__Task to complete__: All entries are to be copied verbatim, while the pictures stay out.

__Entries supplied__:

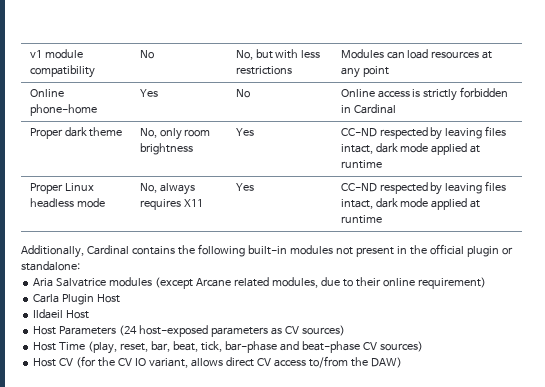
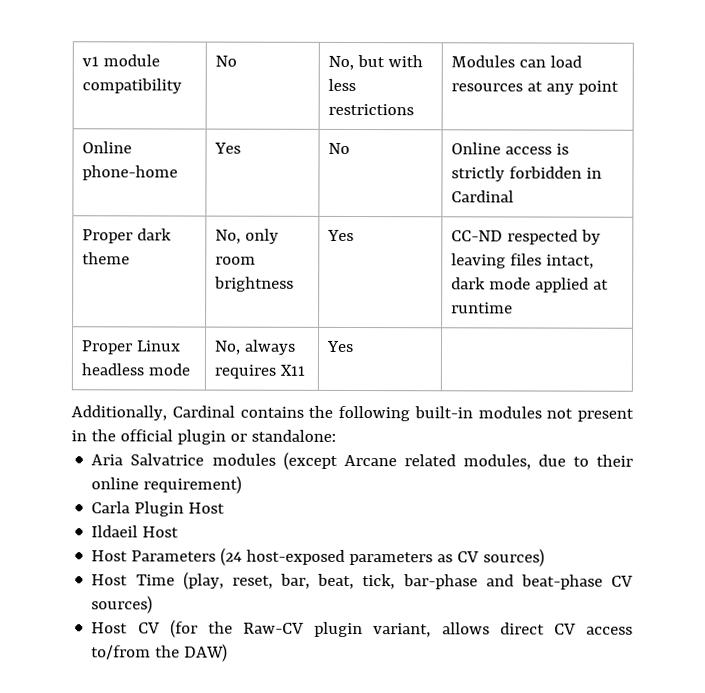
[340,181,507,195] [340,198,481,210] [340,215,382,224] CC-ND respected by leaving files intact, dark mode applied at runtime -> (355, 346) none
[117,358,146,366] CV IO -> [243,621,364,638] Raw-CV plugin

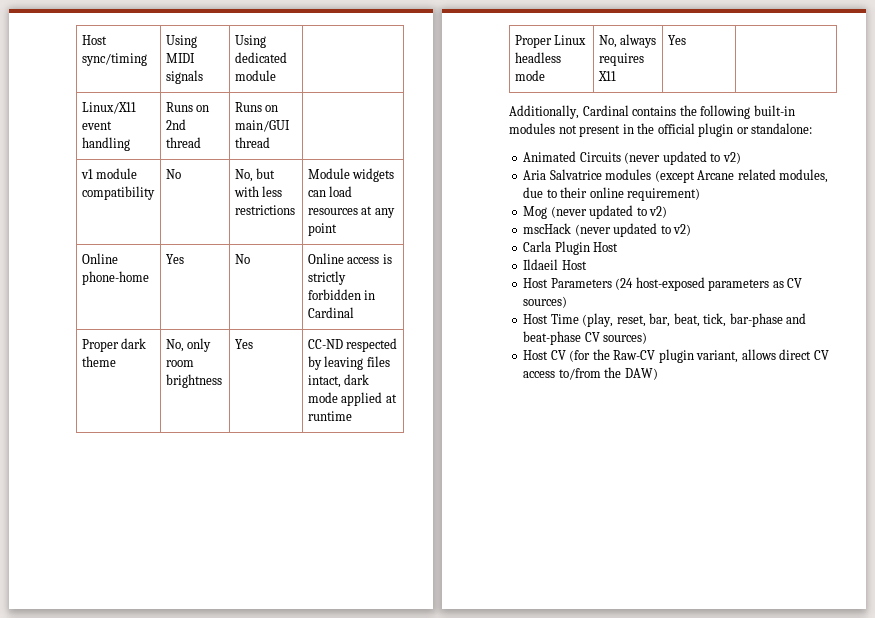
(82, 61) none -> [81,35,107,45] [81,53,147,66] [165,35,197,48] [165,53,195,63] [165,70,203,84] [234,35,266,48] [234,52,287,63] [234,70,276,81] [81,102,136,114] [81,121,112,130] [81,137,130,151] [165,102,210,112] [165,119,186,130] [165,137,201,148] [234,102,279,112] [234,120,290,132] [234,137,270,148] Host sync/timing | Using MIDI signals | Using dedicated module | // Linux/X11 event handling | Runs on 2nd thread | Runs on main/GUI thread | //
[451,55,516,68] Modules -> [307,168,395,182] Module widgets
(336, 435) none -> [523,151,741,165] // Animated Circuits (never updated to v2)
(243, 484) none -> [523,205,668,219] [523,223,692,237] // Mog (never updated to v2) // mscHack (never updated to v2)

__Result__:
[340,181,507,195] [340,198,481,210] [340,215,382,224] CC-ND respected by leaving files intact, dark mode applied at runtime -> (355, 346) none
[117,358,146,366] CV IO -> [243,621,364,638] Raw-CV plugin

(82, 61) none -> [81,35,107,45] [81,53,147,66] [165,35,197,48] [165,53,195,63] [165,70,203,84] [234,35,266,48] [234,52,287,63] [234,70,276,81] [81,102,136,114] [81,121,112,130] [81,137,130,151] [165,102,210,112] [165,119,186,130] [165,137,201,148] [234,102,279,112] [234,120,290,132] [234,137,270,148] Host sync/timing | Using MIDI signals | Using dedicated module | // Linux/X11 event handling | Runs on 2nd thread | Runs on main/GUI thread | //
[451,55,516,68] Modules -> [307,168,395,182] Module widgets
(336, 435) none -> [523,151,741,165] // Animated Circuits (never updated to v2)
(243, 484) none -> [523,205,668,219] [523,223,692,237] // Mog (never updated to v2) // mscHack (never updated to v2)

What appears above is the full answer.